Para fazer um ano melhor

O ano de 2013 foi atípico em alguns itens e, infelizmente, nos mostrou que certas coisas continuam as mesmas. Uma surpresa positiva foram as manifestações de junho, que acenderam a indignação calada do brasileiro comum. Mas a parte boa fica por aí. Os próprios manifestantes se viram, em certo momento, como rebeldes sem causa e os episódios de violência se espalharam com os “black blocs”, gente contratada para bagunçar e tirar a credibilidade das manifestações, afastando o cidadão comum das ruas. Alguns meses depois, não me parece que nada de significativo tenha ocorrido em resposta a esse movimento, a não ser maquiagens e propagandas. O brasileiro comum parece continuar exatamente o mesmo: desinformado e desorientado politicamente, embora mais propenso a eventuais acessos de cólera. Talvez essa movimentação retorne em 2014, mas certamente não terá o mesmo espírito. O fenômeno já foi apropriado por “profissionais” e na minha concepção se tornou apenas baderna, da qual muitos podem participar inocentemente, servindo a interesses escusos.

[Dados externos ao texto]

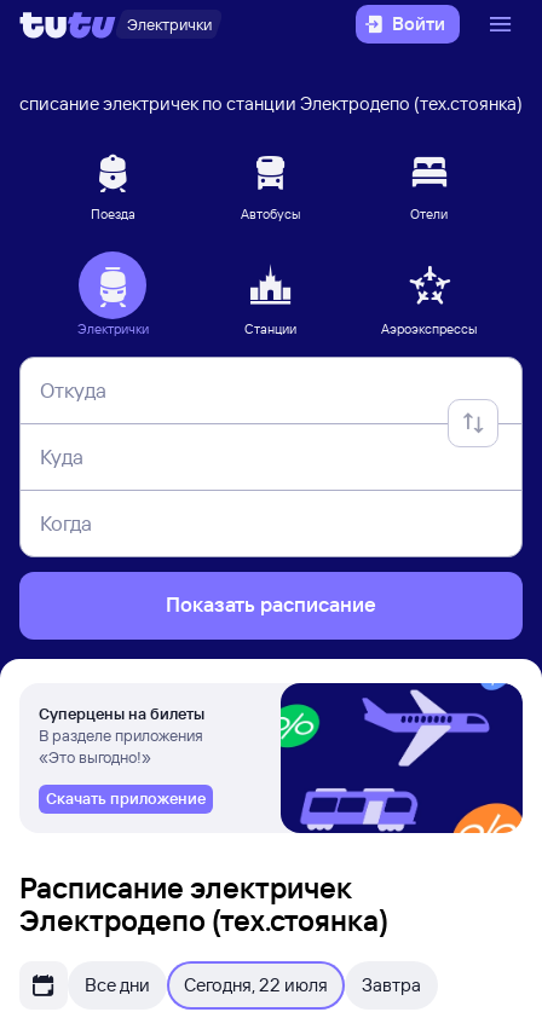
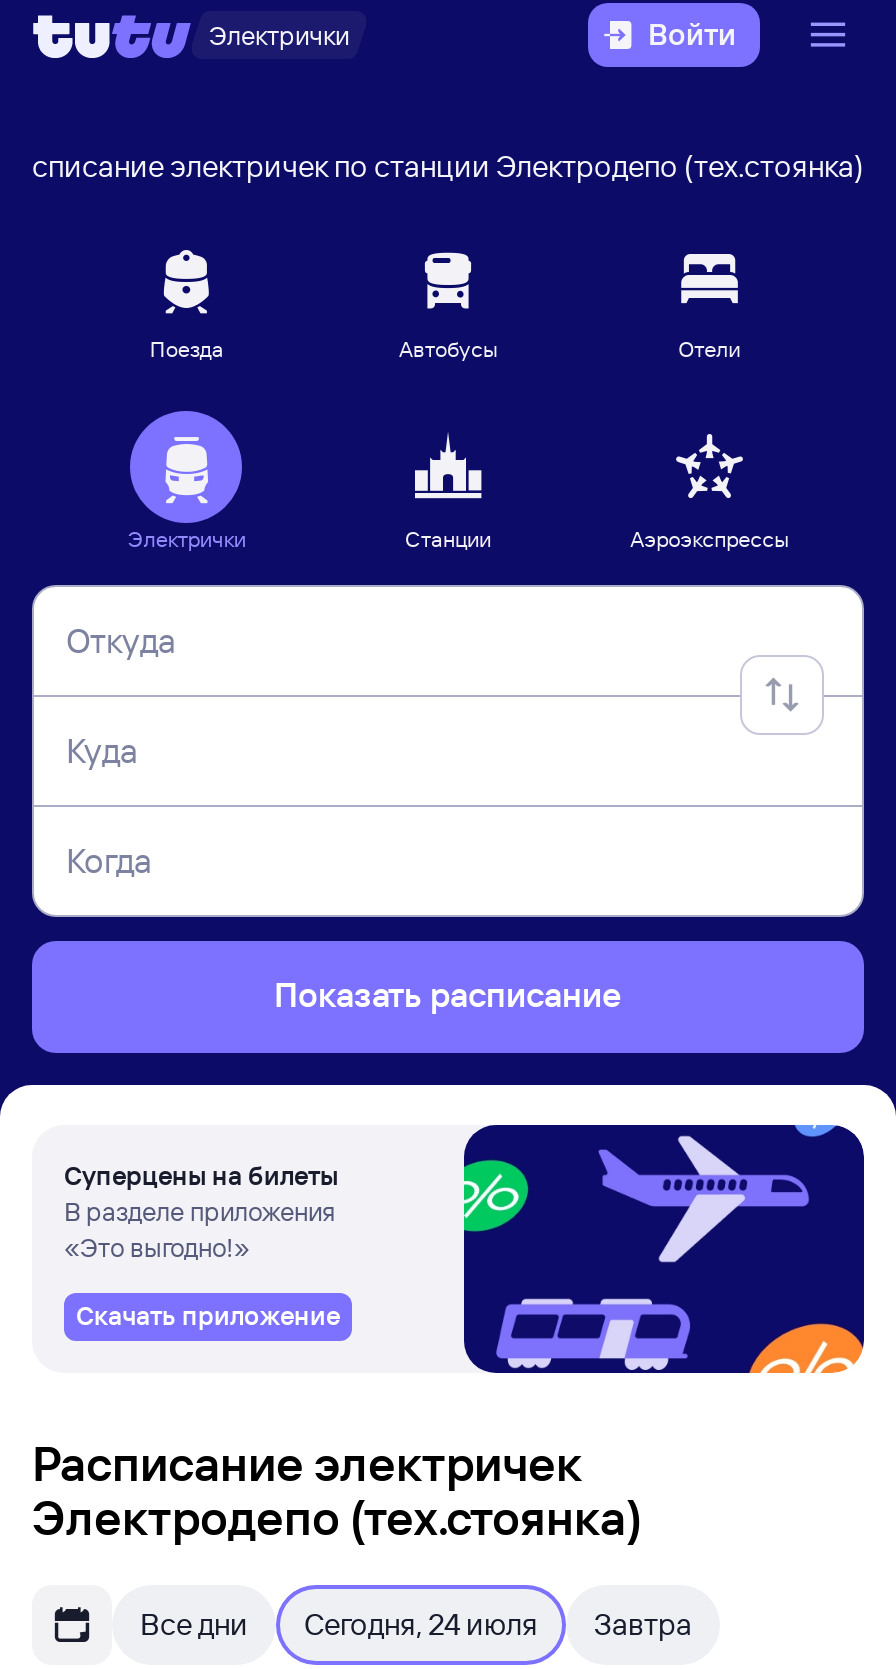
[85,973,421,996] Все дни Сегодня, 22 июля Завтра -> [140,1605,692,1643] Все дни Сегодня, 24 июля Завтра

A outra surpresa positiva foi a prisão dos mensaleiros, apesar das manobras perpetradas para que o julgamento acabasse em pizza. O ministro Joaquim Barbosa faz jus, a meu ver, ao título de brasileiro do ano. Ainda acompanhamos os desdobramentos das recentes prisões, mas o fato de que tenham finalmente acontecido é digno de nota.

No mais, 2013 parece terminar dissipando as ilusões de que o Brasil seria o gigante econômico que a propaganda oficial dizia que era. A inflação, a crise da Petrobrás, o inamovível atraso educacional do país, os impostos escorchantes que sustentam políticas sociais duvidosas e a corrupção crônica parecem nos trazer um triste choque de realidade. É possível ser um pouco otimista sim, mas deixando os pés muito bem fincados no chão.

Se quisermos um 2014 melhor, o mais importante é produzir essa melhora dentro de nós mesmos. Para tanto, ressalto o que para mim foi o acontecimento do ano: A Jornada Mundial da Juventude. O evento mostrou que há jovens realmente preocupados em saírem da armadilha que o mundo contemporâneo e essa cultura apodrecida nos propõe. Que cada um de nós seja semente de um mundo melhor em 2014, melhorando os próprios hábitos, refinando o gosto, aprendendo um pouco mais, tornando-se um pouco melhor. Não convém esperar muito dos políticos, da sorte ou das superstições de ano novo. Construamos um Feliz Ano Novo!